In my case, there are only two sources. Neither are anything but independent – since both women were groomed by the same lawyers to lie about me for financial gain. Moreover, both sources lack credibility. They each have documented histories of telling false stories about well-known people for financial gain. In every other ‘#MeToo’ accusation reported in the media, there was some independent corroboration or admission of the external facts: they had sex, they worked together, they knew each other. In my case there is absolutely no evidence I ever met these false accusers. Because I did not.
The question, thus arises: why resurrect accusations against me that have no credibility or corroboration? Why resurrect allegations that are refuted by indisputable documentary evidence? There can only be one answer: due to political point-scoring.
If you scour the darkest corners of the internet, you can find conspiracy theories about pretty much anyone in the public eye. I’m no exception. One website, full of Holocaust denialism and similar conspiracies, says I abused my first wife and ‘stripped’ her of custody of my two sons. It showed ‘pictures’ of her and my children, which were not them, but stereotypical Jews with long noses. My first wife and I married when I was 20 and she 19: we grew apart. There was no abuse, and the court granted me custody based on the report of the social worker and his finding that I had committed no ‘misconduct’. Yet the baffling and despicable suggestion of domestic violence, which sprang from this website, is now circling again by those seeking to defame me. The old idea, that you had nothing to fear if the allegations were true, doesn’t hold up nowadays. The allegations are repeated anyway, spread on social media – then the damage is done.

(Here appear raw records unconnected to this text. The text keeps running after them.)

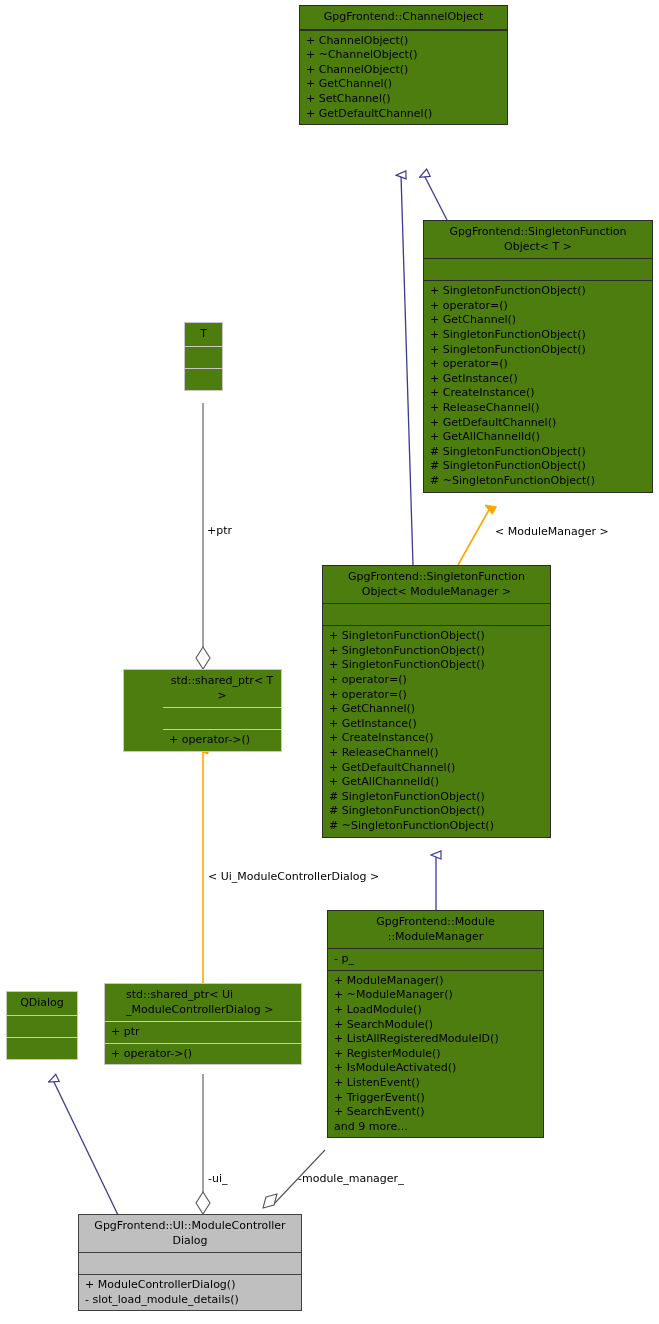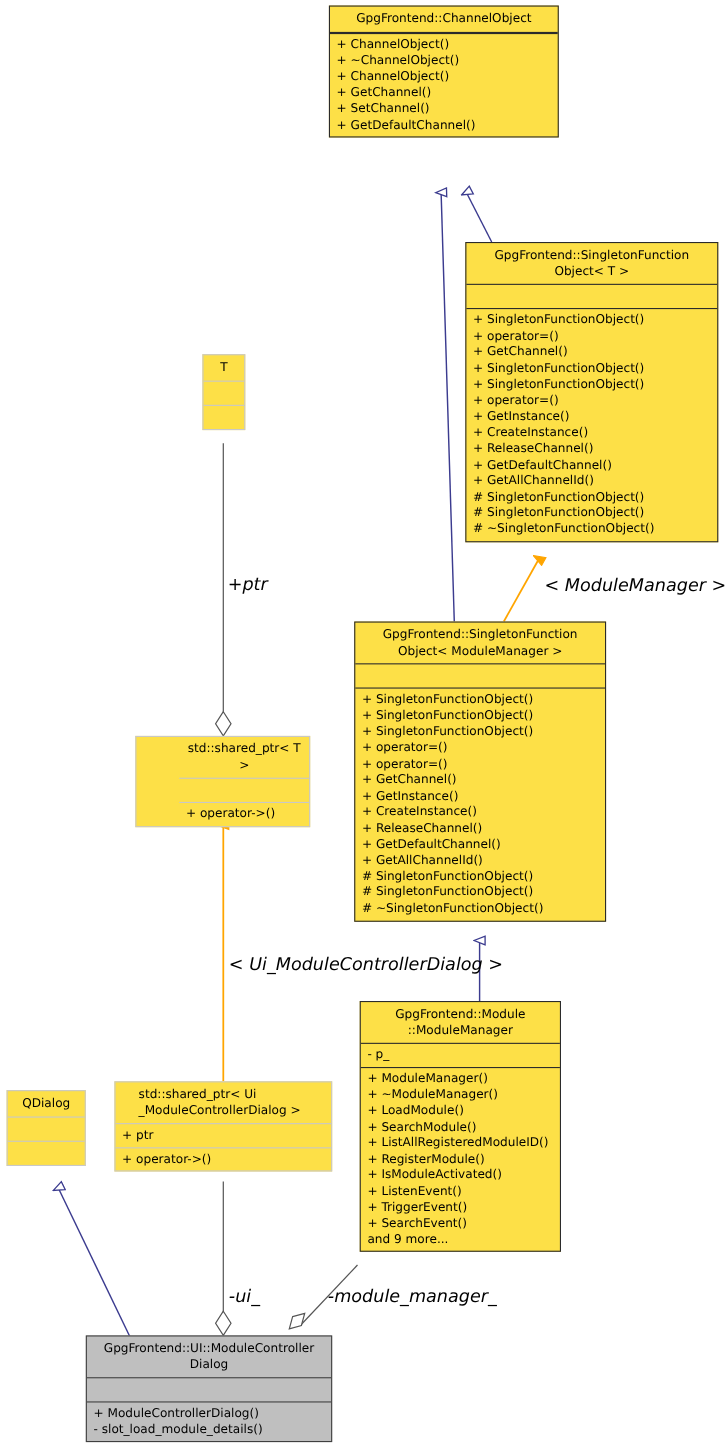--- a/index.html
+++ b/index.html
@@ -28,7 +28,7 @@
   .node {
     position: absolute;
     box-sizing: border-box;
-    background: #fde047;
+    background: #4d7c0f;
     border: 1px solid #2b2b2b;
     font-size: 11px;
     line-height: 14.6px;

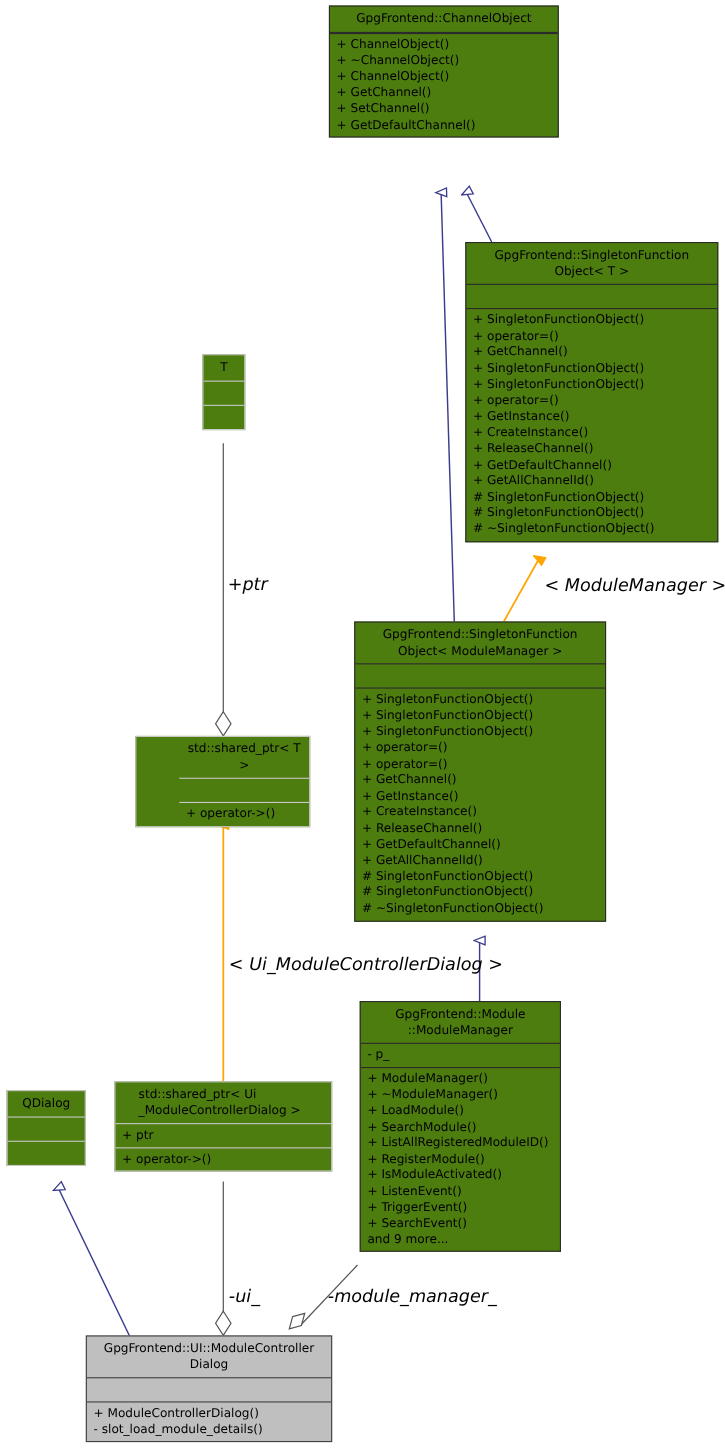--- a/index.html
+++ b/index.html
@@ -68,12 +68,11 @@
   }
   .edge-label {
     position: absolute;
-    font-size: 16px;
+    font-size: 11px;
     line-height: 13px;
     color: #000000;
     white-space: pre;
     z-index: 6;
-    font-style: italic;
   }
 </style>
 </head>

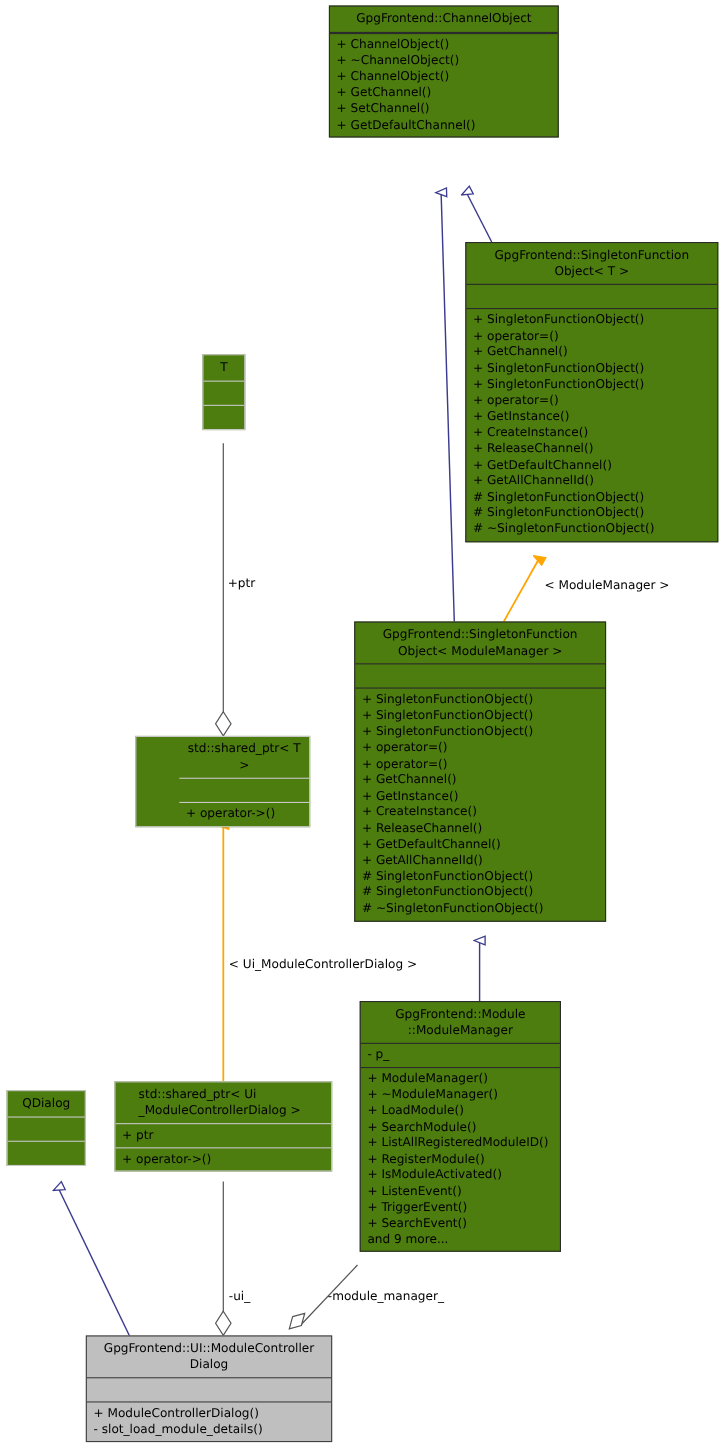--- a/index.html
+++ b/index.html
@@ -192,7 +192,7 @@
     </div>
   </div>
 
-  <div class="node" style="left:327px; top:910px; width:183px;">
+  <div class="node" style="left:327px; top:910px; width:217px;">
     <div class="title">GpgFrontend::Module
 ::ModuleManager</div>
     <div class="sep"></div>

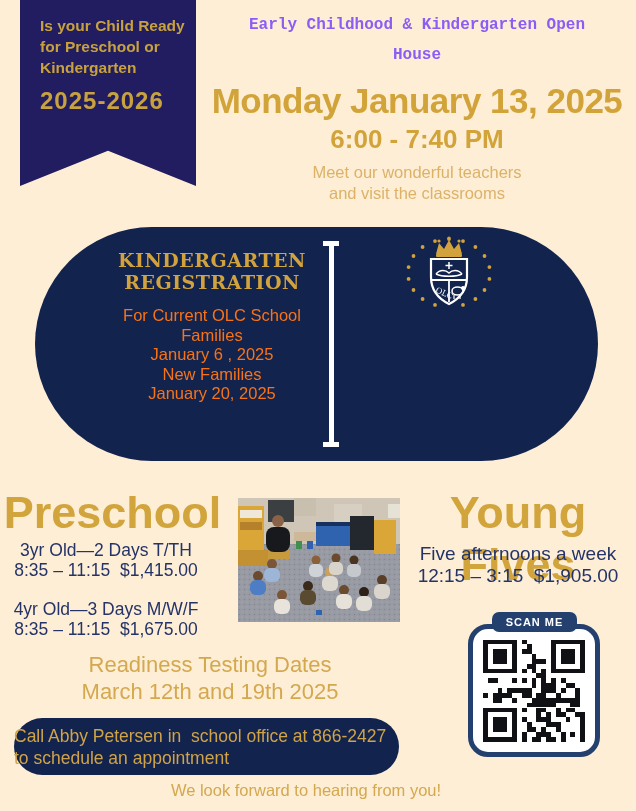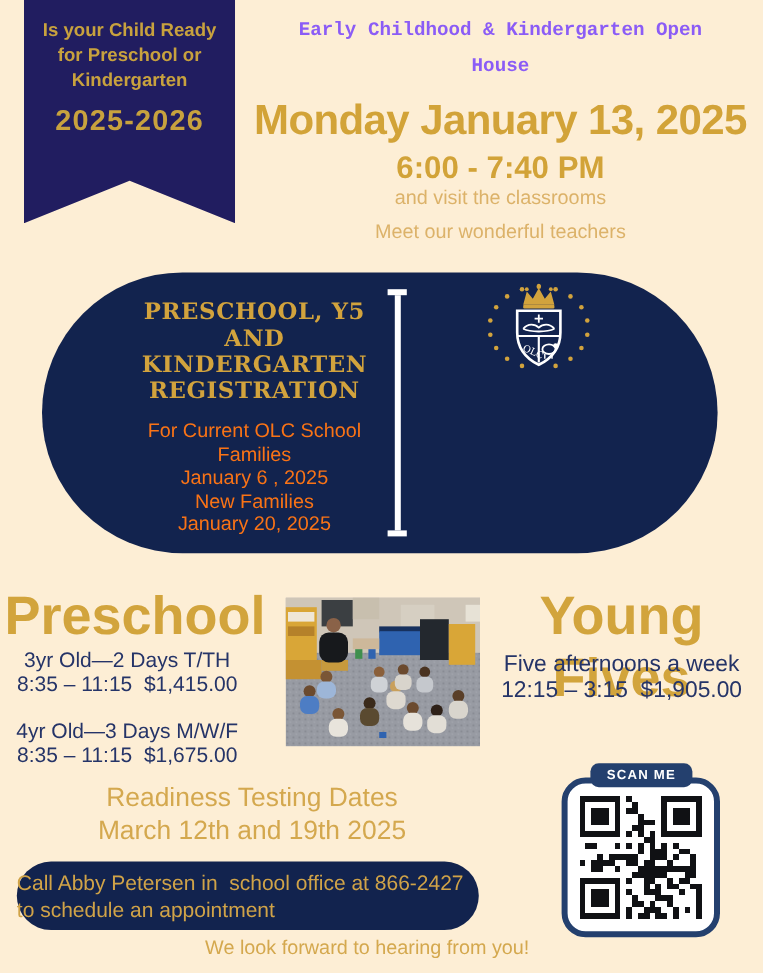--- a/index.html
+++ b/index.html
@@ -9,7 +9,7 @@
   
   .ribbon { position:absolute; left:20px; top:0; width:176px; height:186px;
     background:#211d60; clip-path:polygon(0 0,100% 0,100% 100%,50% 81%,0 100%);
-    text-align:center; padding-top:15px; }
+    text-align:left; padding-top:15px;padding-left:20px; }
   .r-line { font-size:15.5px; line-height:21px; font-weight:bold; color:#c8a23e; }
   .r-years { font-size:24px; font-weight:bold; letter-spacing:1px; color:#c8a23e; margin-top:9px; }
 

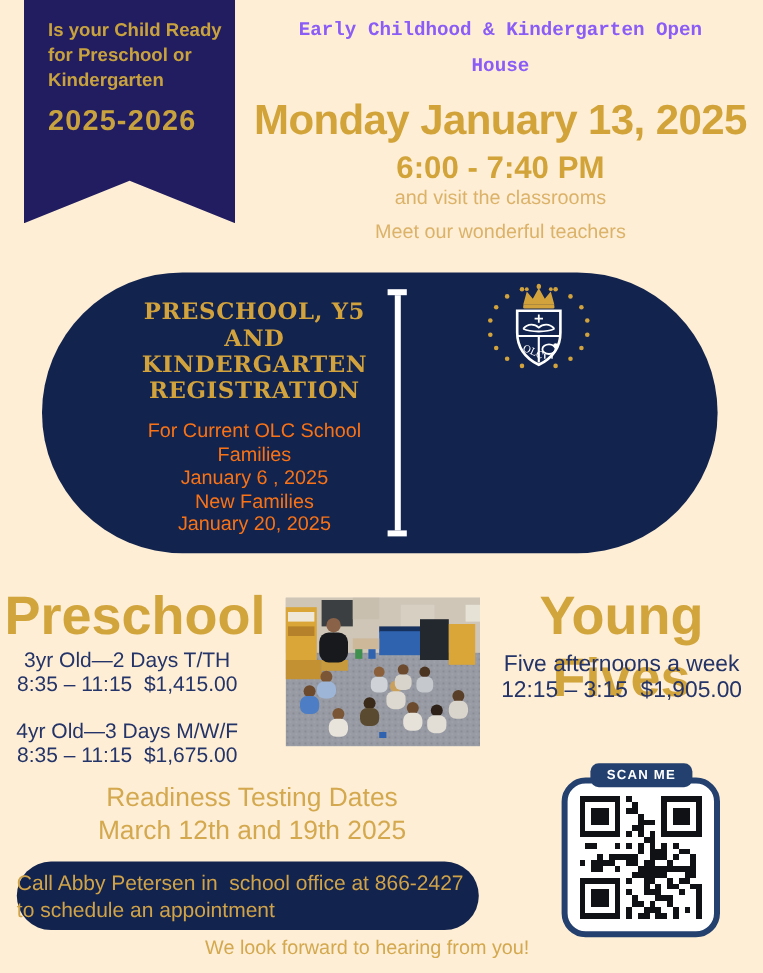--- a/index.html
+++ b/index.html
@@ -93,8 +93,8 @@
     <div class="title-line">House</div>
     <div class="date">Monday January 13, 2025</div>
     <div class="time">6:00 - 7:40 PM</div>
+    <div class="sub first">Meet our wonderful teachers</div>
     <div class="sub">and visit the classrooms</div>
-    <div class="sub first">Meet our wonderful teachers</div>
   </div>
 
   <div class="reg-pill">

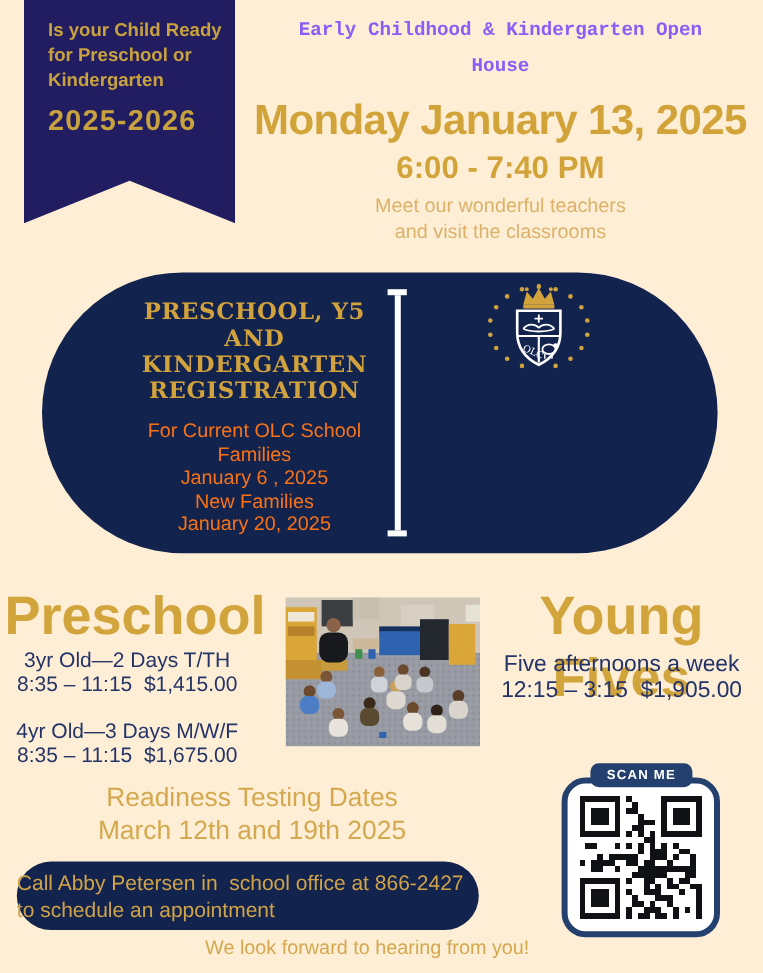--- a/index.html
+++ b/index.html
@@ -99,7 +99,6 @@
 
   <div class="reg-pill">
     <div class="reg-left">
-      <div class="reg-h">PRESCHOOL, Y5 AND</div>
       <div class="reg-h">KINDERGARTEN</div>
       <div class="reg-h">REGISTRATION</div>
       <div class="reg-body">

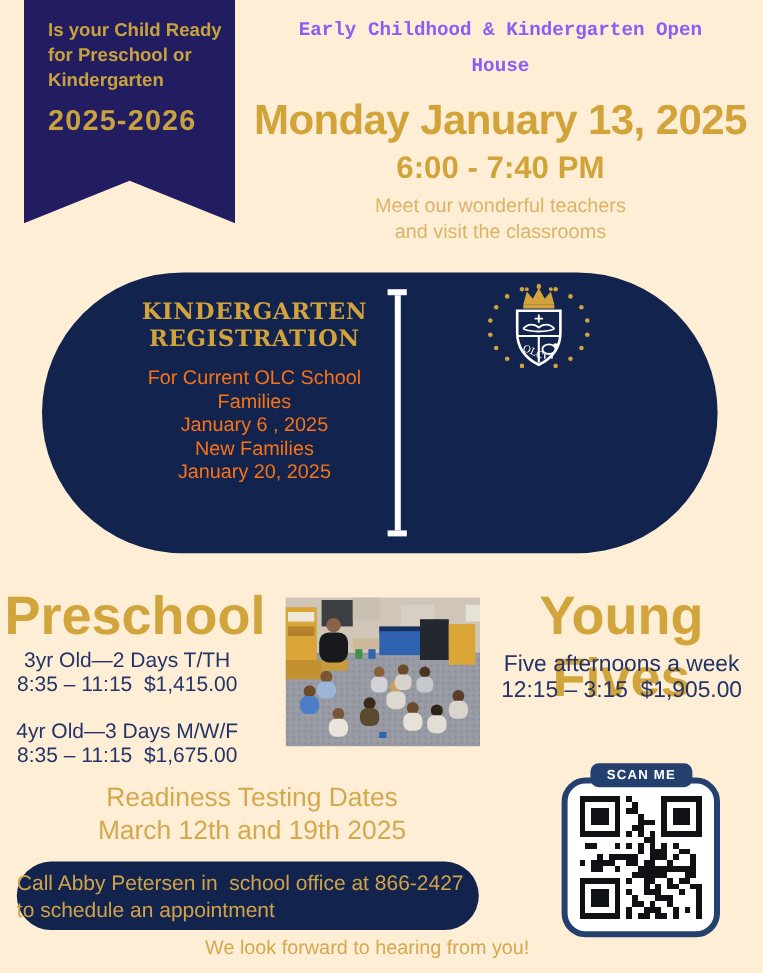--- a/index.html
+++ b/index.html
@@ -68,7 +68,7 @@
     font-size:16.5px; color:#d4a84e; }
 
   
-  .qr-widget { position:absolute; left:468px; top:636px; width:133px; height:150px; }
+  .qr-widget { position:absolute; left:468px; top:612px; width:133px; height:150px; }
   .scan-tab { position:absolute; left:24px; top:0; width:85px; height:20px; z-index:2;
     background:#24406e; border-radius:7px; display:flex; align-items:center;
     justify-content:center; font-size:11px; font-weight:bold; letter-spacing:1px; color:#fff; }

Would the New Yorker really lower itself to such levels? I hope not. It’s still possible that its profile will be modified based on this document I have provided. But at a time when basic standards of decency are being abandoned in the name of hyper-partisan battle, nothing can be taken for granted.
Editor’s note: Ms Giuffre has sued for libel related to the author’s contentions and that case is still pending. Her lawyers, Paul Cassell and Brad Edwards, filed defamation claims against Mr Dershowitz for the same accusations he repeats here. Mr Dershowitz filed a counterclaim for defamation, and both libel suits were settled out of court.